Je comprends ce que vous dites : il y a cette idée chrétienne que nous ne sommes pas les propriétaires de notre vie, on entend dans les enterrements « Dieu a ramené à Lui tel ou tel ». Le problème, c’est que les médecins deviennent aujourd’hui les propriétaires. Ce n’est pas Dieu qui a la clef de la mort : ce sont les médecins qui, au nom des valeurs humanistes, s’instaurent en propriétaires de la vie des autres. Et je veux, moi, qu’ils me rendent un peu de ma liberté, dès lors qu’ils ne peuvent rien pour moi. Et pour le reste, quand les gens disent « mourir dans la dignité », on comprend la critique qui leur est faite, car ce mot fait peur. Nous postulons, depuis le christianisme, l’égale dignité de tous les êtres humains. Et en effet ce serait s’engager dans une très mauvaise voie que de juger indigne les grands malades, les grabataires, les vieillards séniles. Mais si je ne regarde pas la télévision tous les jours en survêt’ et en mangeant des chips, c’est parce que j’ai une certaine idée de ce que je me dois : je vis pour donner sens, pour donner forme à mon être. Tous les jours, je me lève, je travaille, j’essaie de réfléchir et quand cela ne va pas j’ai des épisodes dépressifs et je veux en sortir. A cet effort, il faut bien donner un nom. Si à un moment cette vie vous échappe, si vous ne pouvez lui donner forme, vous devez être en mesure de lui donner fin. Vous voyez, ce n’est pas du tout catholique, ce que je dis !

Avant de terminer notre entretien, je voudrais vous lire une citation de Benoît XVI…

Je préfère Benoit XVI à son successeur. Ce n’était pas un bon communicant. Il ne parlait pas à l’époque le langage compassionnel que celle-ci voulait entendre mais sa conférence de Ratisbonne et son discours des Bernardins sont des chefs-d’œuvre d’intelligence.

Il dit « un progrès qui se peut additionner n'est possible que dans le domaine matériel (...) dans le domaine de la conscience éthique et de la décision morale, il n'y a pas de possibilité équivalente d'additionner, pour la simple raison que la liberté de l'homme est toujours nouvelle et qu'elle doit toujours prendre à nouveau ses décisions (...) la liberté présuppose que, dans les décisions fondamentales, tout homme, chaque génération, est un nouveau commencement ».

C’est magnifique.
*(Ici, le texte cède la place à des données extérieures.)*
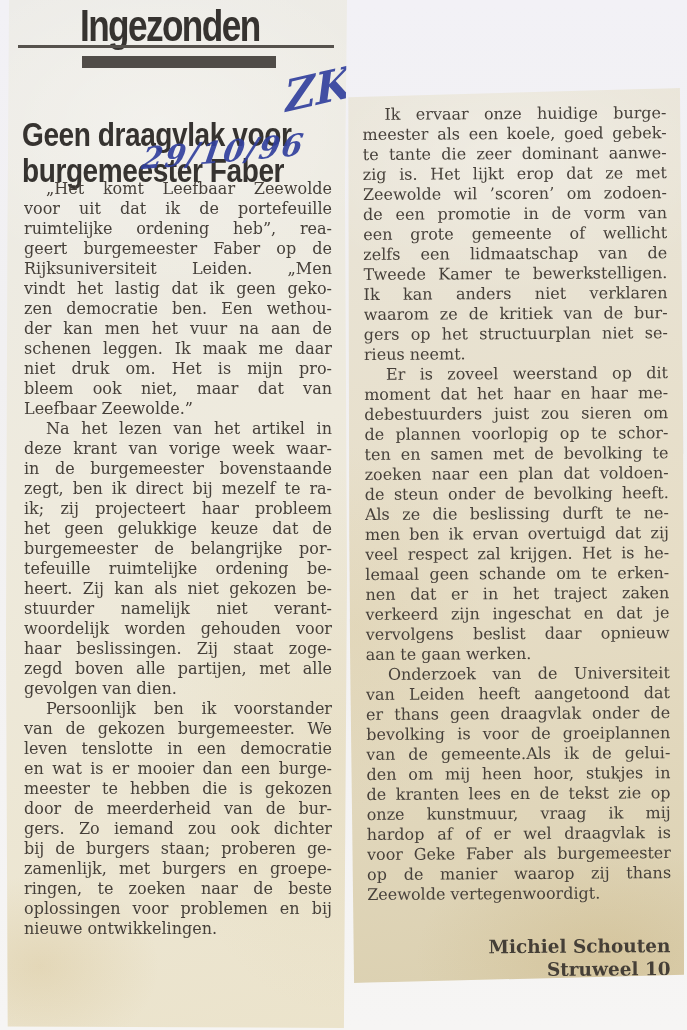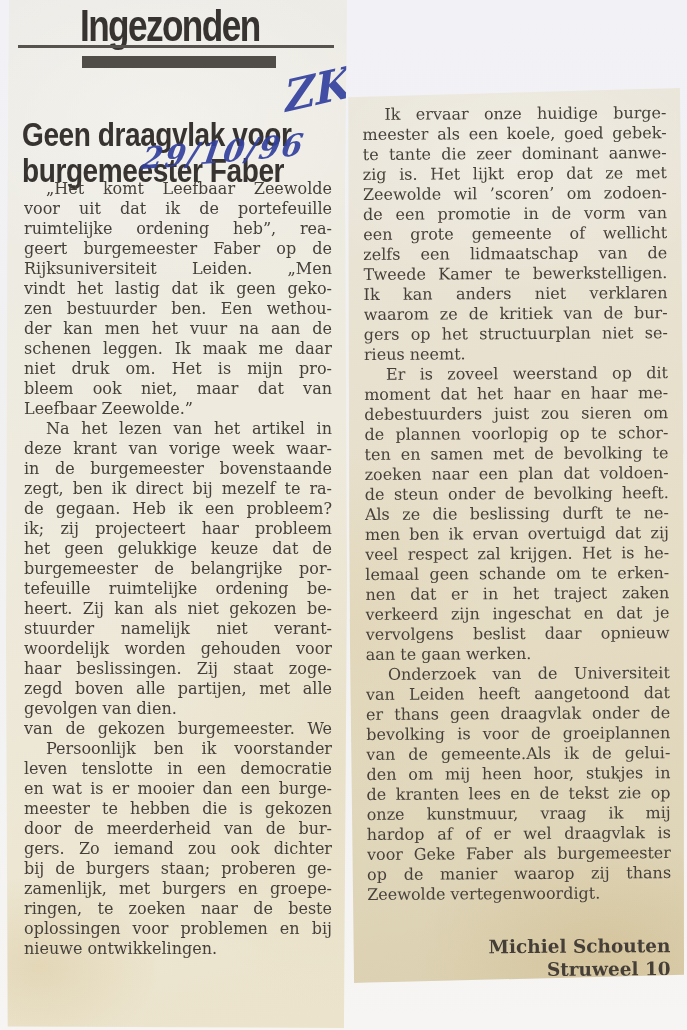--- a/index.html
+++ b/index.html
@@ -113,7 +113,7 @@
           <div class="pline">geert burgemeester Faber op de</div>
           <div class="pline">Rijksuniversiteit Leiden. „Men</div>
           <div class="pline">vindt het lastig dat ik geen geko-</div>
-          <div class="pline">zen bestuurder ben. Een wethou-</div>
+          <div class="pline">zen democratie ben. Een wethou-</div>
           <div class="pline">der kan men het vuur na aan de</div>
           <div class="pline">schenen leggen. Ik maak me daar</div>
           <div class="pline">niet druk om. Het is mijn pro-</div>

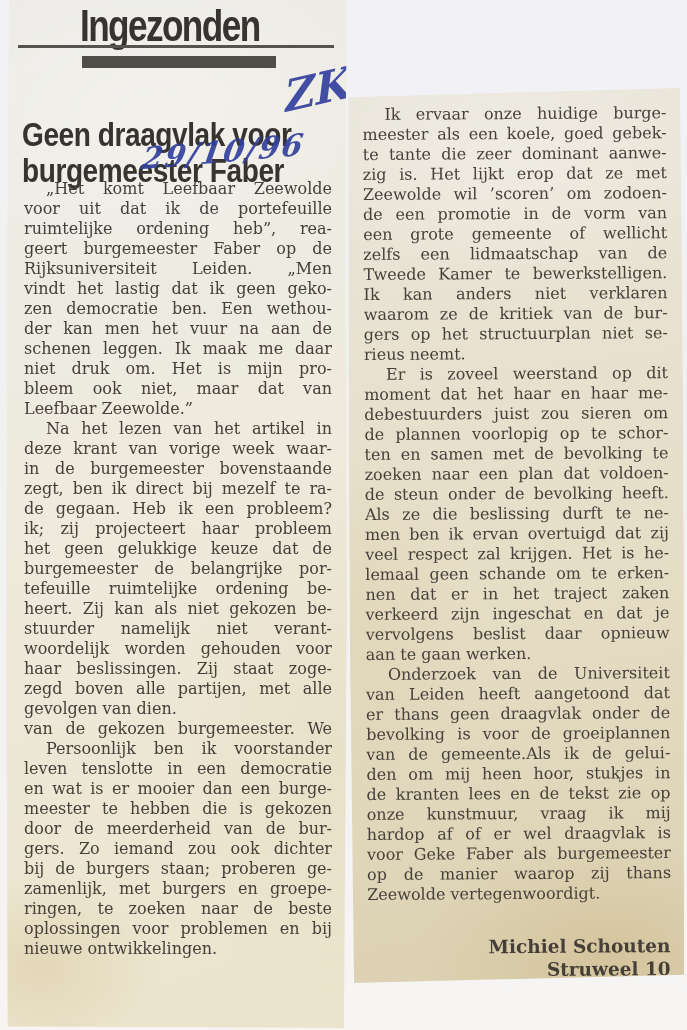--- a/index.html
+++ b/index.html
@@ -125,7 +125,6 @@
           <div class="pline">deze krant van vorige week waar-</div>
           <div class="pline">in de burgemeester bovenstaande</div>
           <div class="pline">zegt, ben ik direct bij mezelf te ra-</div>
-          <div class="pline">de gegaan. Heb ik een probleem?</div>
           <div class="pline">ik; zij projecteert haar probleem</div>
           <div class="pline">het geen gelukkige keuze dat de</div>
           <div class="pline">burgemeester de belangrijke por-</div>

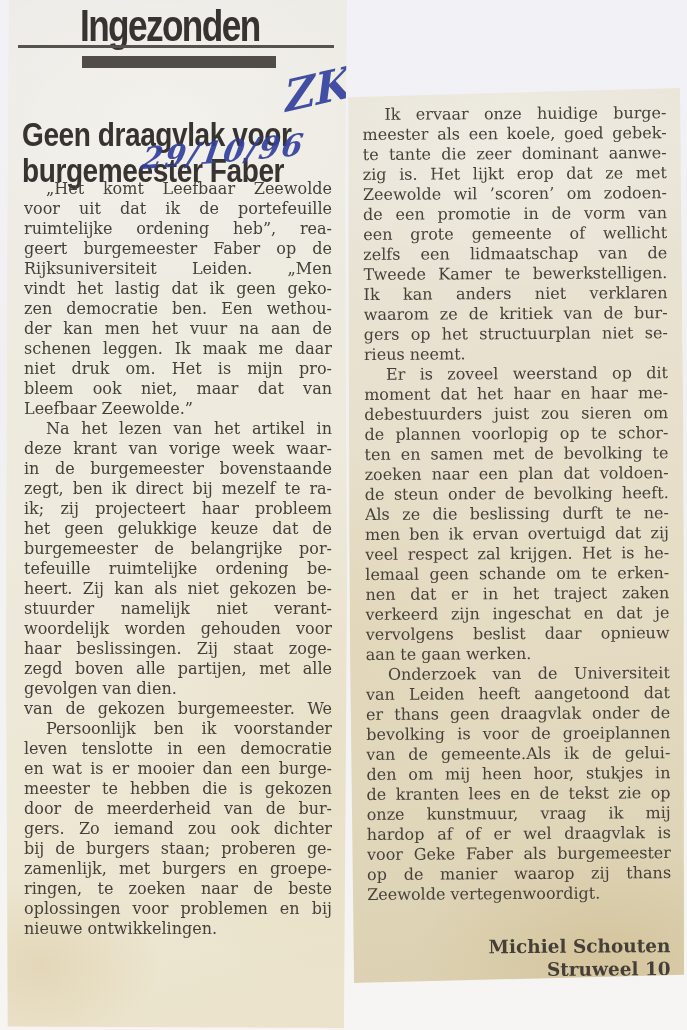--- a/index.html
+++ b/index.html
@@ -137,8 +137,8 @@
           <div class="pline plast">gevolgen van dien.</div>
         </div>
         <div>
+          <div class="pline pfirst">Persoonlijk ben ik voorstander</div>
           <div class="pline">van de gekozen burgemeester. We</div>
-          <div class="pline pfirst">Persoonlijk ben ik voorstander</div>
           <div class="pline">leven tenslotte in een democratie</div>
           <div class="pline">en wat is er mooier dan een burge-</div>
           <div class="pline">meester te hebben die is gekozen</div>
Je n’ai rien à dire. Je cosigne. Hannah Arendt citait Saint Augustin : « c’est pour qu’il y ait un commencement dans le monde qu’a été créé l’homme » (La Cité de Dieu). Vous avez raison. On ne peut pas complètement enfermer l’avenir dans une vision, qu’elle soit optimiste ou pessimiste. J’adhère à tout ce que dit Benoit XVI.

Pour vous, personnellement, vous croyez dans cette liberté et dans ce commencement ? Voyez-vous des signes ?

Un commencement est toujours possible. Hannah Arendt disait, « le miracle est une faculté humaine », l’interruption des processus, c’est cela qui définit l’humanité de l’homme. Peut-être faut-il s’en remettre à Hölderlin : « là où croît le danger croît aussi ce qui sauve ». Face au danger, il y aura une réaction, une prise de conscience. C’est possible. Mais je n’en vois pas les signes.